There can be disadvantages of transferring your UK pension to NZ so it’s important to consider the potential risks. Your adviser will be able to help you understand how certain risks may apply to you so it’s important to seek advice. For example:

  • Depending on the UK scheme you are in, you could be giving up guarantees that are built into your UK pension such as spouse or dependent pensions, inflation-linked increases or benefits like insurance cover.
  • It’s important to consider the exchange rate as you could be transferring your funds to New Zealand at a time when the
    exchange rate is less favourable to you than at another time.
  • You may receive less money in the long run depending on the type of UK pension scheme you are in. For example, the
    amount of money you will receive if you transfer from a ‘defined benefit scheme’ (which forms the lump sum you bring to
    New Zealand), may not be sufficient to produce the same return over your lifetime compared to those you would receive
    if you stayed in the UK defined benefit scheme.
  • Once you have transferred your pension to New Zealand, you normally cannot transfer your pension back to the same
    UK scheme with the same benefits.
  • There are NZ tax implications with transferring your UK pension to New Zealand. Specialist financial and tax advisers will be able to guide you through any considerations you need to take into account.
  •  If you're an existing NZRT member and you transfer your UK pension funds to NZRT, there may be UK tax implications if you make a withdrawal from your other NZRT accounts. Talk to your adviser for more information.  

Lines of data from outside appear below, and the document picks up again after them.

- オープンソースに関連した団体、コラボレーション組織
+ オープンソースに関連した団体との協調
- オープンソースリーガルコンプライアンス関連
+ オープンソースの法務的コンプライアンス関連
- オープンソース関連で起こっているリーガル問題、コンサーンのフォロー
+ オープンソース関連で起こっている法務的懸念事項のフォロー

Frequently asked questions

You will find a summary of the most frequently asked questions on QROPS transfers and the AMP QROPS offer here. If you have a question that is not covered, you can call us on 0800 800 267.

You can transfer your UK-sourced pension if:

  • You are not already receiving income from an annuity purchased with your UK pension funds; and
  • Your pension is not a State Pension, unfunded public sector pension or civil service pension; and
  • The scheme you are transferring to is a QROPS, such as the NZRT.

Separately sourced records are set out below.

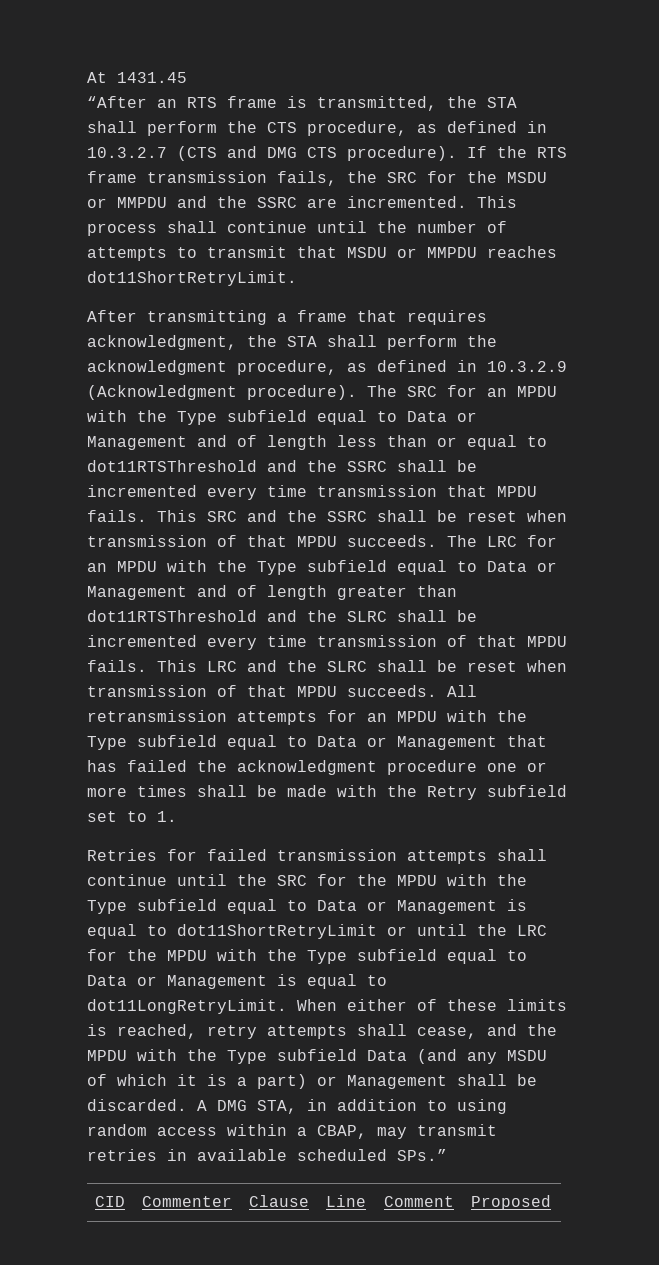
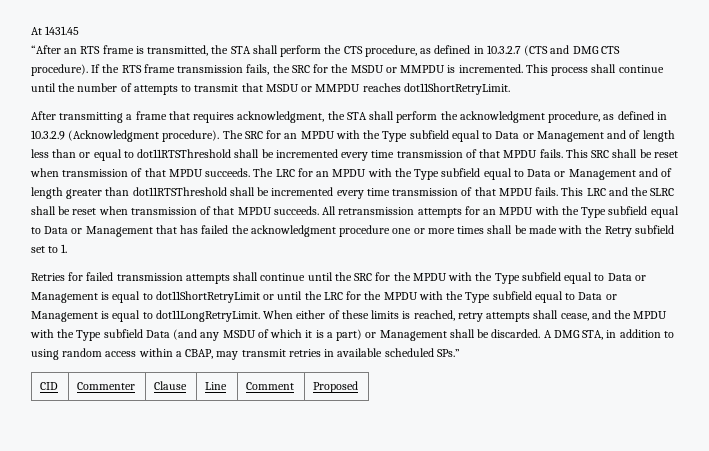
- If the RTS frame transmission fails, the SRC for the MSDU or MMPDU and the SSRC are incremented.
+ If the RTS frame transmission fails, the SRC for the MSDU or MMPDU is incremented.
- The SRC for an MPDU with the Type subfield equal to Data or Management and of length less than or equal to dot11RTSThreshold and the SSRC shall be incremented every time transmission that MPDU fails.
+ The SRC for an MPDU with the Type subfield equal to Data or Management and of length less than or equal to dot11RTSThreshold shall be incremented every time transmission of that MPDU fails.
- This SRC and the SSRC shall be reset when transmission of that MPDU succeeds.
+ This SRC shall be reset when transmission of that MPDU succeeds.
- The LRC for an MPDU with the Type subfield equal to Data or Management and of length greater than dot11RTSThreshold and the SLRC shall be incremented every time transmission of that MPDU fails.
+ The LRC for an MPDU with the Type subfield equal to Data or Management and of length greater than dot11RTSThreshold shall be incremented every time transmission of that MPDU fails.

Unless you are already a member of the NZRT, you must be in New Zealand when you apply to transfer your UK pension to New Zealand.

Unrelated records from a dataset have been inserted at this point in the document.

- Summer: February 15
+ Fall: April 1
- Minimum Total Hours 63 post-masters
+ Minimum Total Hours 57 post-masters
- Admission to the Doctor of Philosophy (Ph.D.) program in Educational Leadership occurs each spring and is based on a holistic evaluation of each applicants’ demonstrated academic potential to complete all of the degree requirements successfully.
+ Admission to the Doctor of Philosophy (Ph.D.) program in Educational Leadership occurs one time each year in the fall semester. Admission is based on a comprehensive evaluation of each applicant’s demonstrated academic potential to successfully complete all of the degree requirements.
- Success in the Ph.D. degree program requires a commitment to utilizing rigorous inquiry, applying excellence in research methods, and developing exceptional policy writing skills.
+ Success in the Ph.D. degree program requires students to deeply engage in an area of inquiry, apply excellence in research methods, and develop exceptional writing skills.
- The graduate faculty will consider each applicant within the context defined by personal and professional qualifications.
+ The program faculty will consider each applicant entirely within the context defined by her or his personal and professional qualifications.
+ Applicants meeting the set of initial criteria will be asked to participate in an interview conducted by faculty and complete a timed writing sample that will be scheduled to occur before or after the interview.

This will depend on the current scheme, where it is based and whether all the required information is provided. We expect transfers from the UK to take 3-6 months and transfers from within New Zealand to take up to 2 months. The funds will be allocated to your QROPS Account when they are received by the NZRT as cleared funds from your pension provider.

When your UK-sourced pension funds are received by the NZRT, you and your adviser will receive a confirmation letter with the date that the funds were received and the NZD amount.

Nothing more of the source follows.